Anonymous Coward (not verified) -- 07.31.2007

i used to go about 1-2 times every 2-3 days but that was when i was smoking a pack a day and was drinking almost 3 times as much liquor as i was water on some days it was more like a 7:1 ratio after becoming ill i quit smoking and cut rite down on the drinking now i have bowl movements about 2 times a day not very big ones though but i only eat healthy these days also exercising allot more i would estimate about 4-5inches long and 2-3 inches wide

GottaGoGirl (2615) -- 07.31.2007

You must be a man, because I see you don't have any periods.

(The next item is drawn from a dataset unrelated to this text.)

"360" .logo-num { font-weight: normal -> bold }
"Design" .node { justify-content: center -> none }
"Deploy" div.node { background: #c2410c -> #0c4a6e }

Crapa doodle doo (not verified) -- 08.29.2007

I poop like clockwork 15 min after I wake up every morning. About 2 hours later I have an encore. Then in the evening about 2 hours before I go to bed, I have a night crap.

I want to take a poll.
- How many of you bunch the TP and how many fold? I am a buncher 100%.
- Inspect to make sure that the TP is skid free?
- Do you think public restrooms should be equipped with wet-wipe quarter machine?

Thoughts anyone? Should we start a "movement"?

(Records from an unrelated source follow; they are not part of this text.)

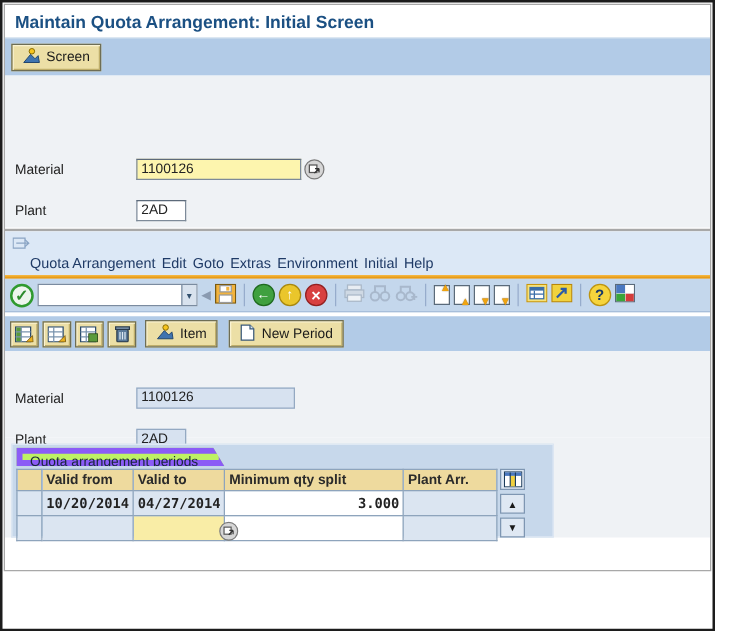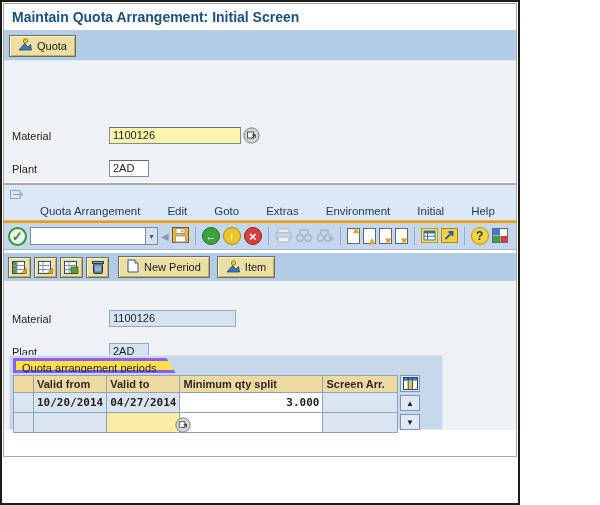"Maintain Quota Arrangement: Initial" .page { width: 520px -> 572px }
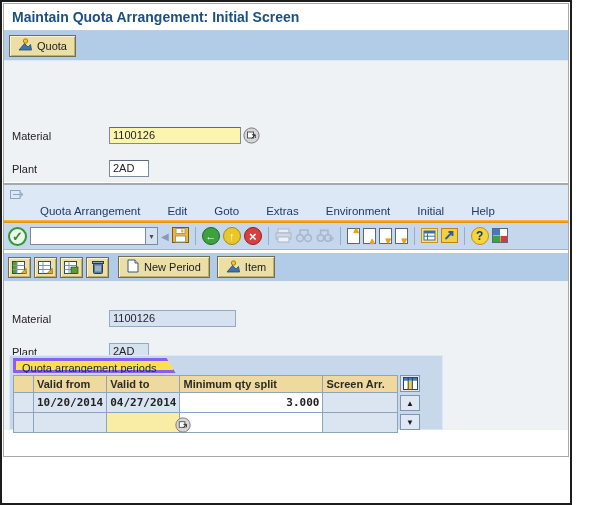"Quota" span { text: Quota -> Screen }
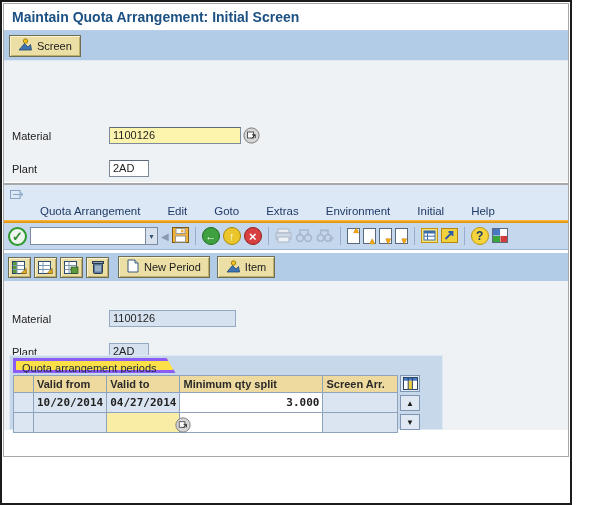"Quota Arrangement" .menuitems { gap: 27px -> 5px; left: 36px -> 20px }
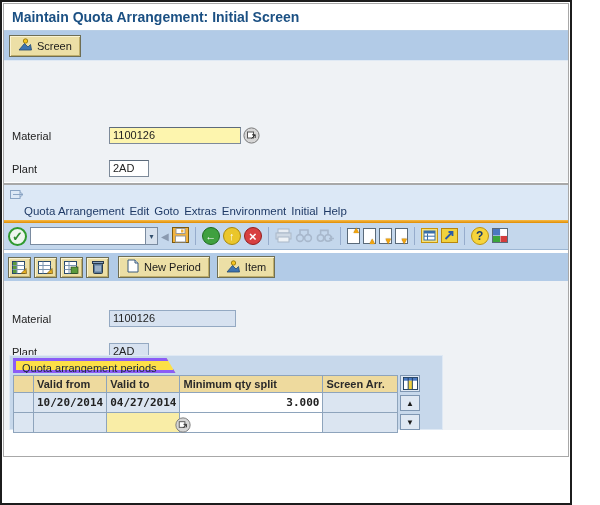"New Period" button.sapbtn { order: before "Item" -> after "Item" }
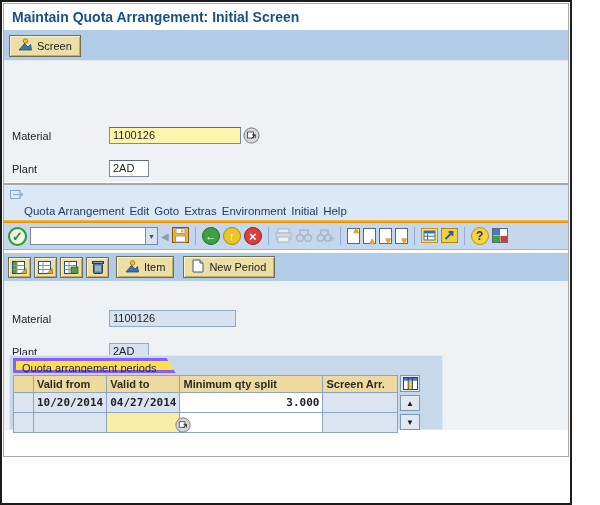"Quota arrangement periods" .tab { background: #fde047 -> #bef264; border: 3px solid #8b5cf6 -> 5px solid #8b5cf6 }
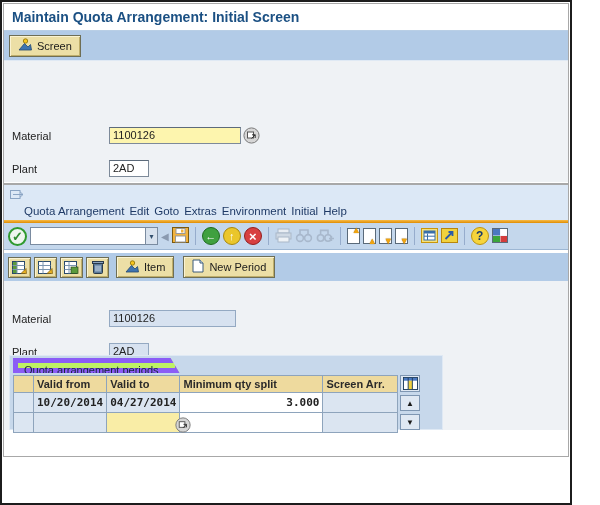"Screen Arr." th.c-qa { text: Screen -> Plant }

GottaGoGirl (2615) -- 08.29.2007

We have polls on some of those very things! Check out this list.

mememememe (not verified) -- 11.13.2007

ialways have problem with pooing,always constipated,now iam upgrading my fibre uptake and see how it goes.hope to poo atleast once a day becuase it used to be once every two weeks.

daily yoga (not verified) -- 01.04.2008

i am so relieved to find this description
i consistantly have 18' ones my husband can't believe it i once brought him to see a three footer. no problem here. it feels so good to go
also i do yoga daily and eat organic diet
sorry doubters health is something we westerners know little about!

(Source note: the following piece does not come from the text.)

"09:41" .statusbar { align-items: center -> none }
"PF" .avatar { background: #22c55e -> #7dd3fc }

Count Shittula (not verified) -- 01.26.2008

How many shits would I of shat by the time i die? Is there a number i should be counting for? I honestly really wanna know. It sorta crossed my mind, I estimated about 161280- 201800.four shits a day, 28 a week....so on.Hey, I gotta good motto for you bud, Count your shits. i want 100 bucks.

Charlotte <3 (not verified) -- 02.19.2008

Whys My Poopy Floating?!

x

Bilgepump (1471) -- 02.19.2008

Charlotte,I liked LJ's answer better.

Logjam (2356) -- 02.19.2008

Gees, another woman with a husband named Poopy. Anyway, you gotta put him in a gunny sack, dear, add about 300 pounds of concrete or rock, tie it tight, and only then dump him in the river. My guess is you're trying to skimp on the ballast. Good luck.

MSG (453) -- 06.17.2008

The 18" turd as normal is, of course, fiction. Nonetheless, people do have such long ones from time to time; I know I have. There is a poll on PR about the longest turd you've ever done--check it out.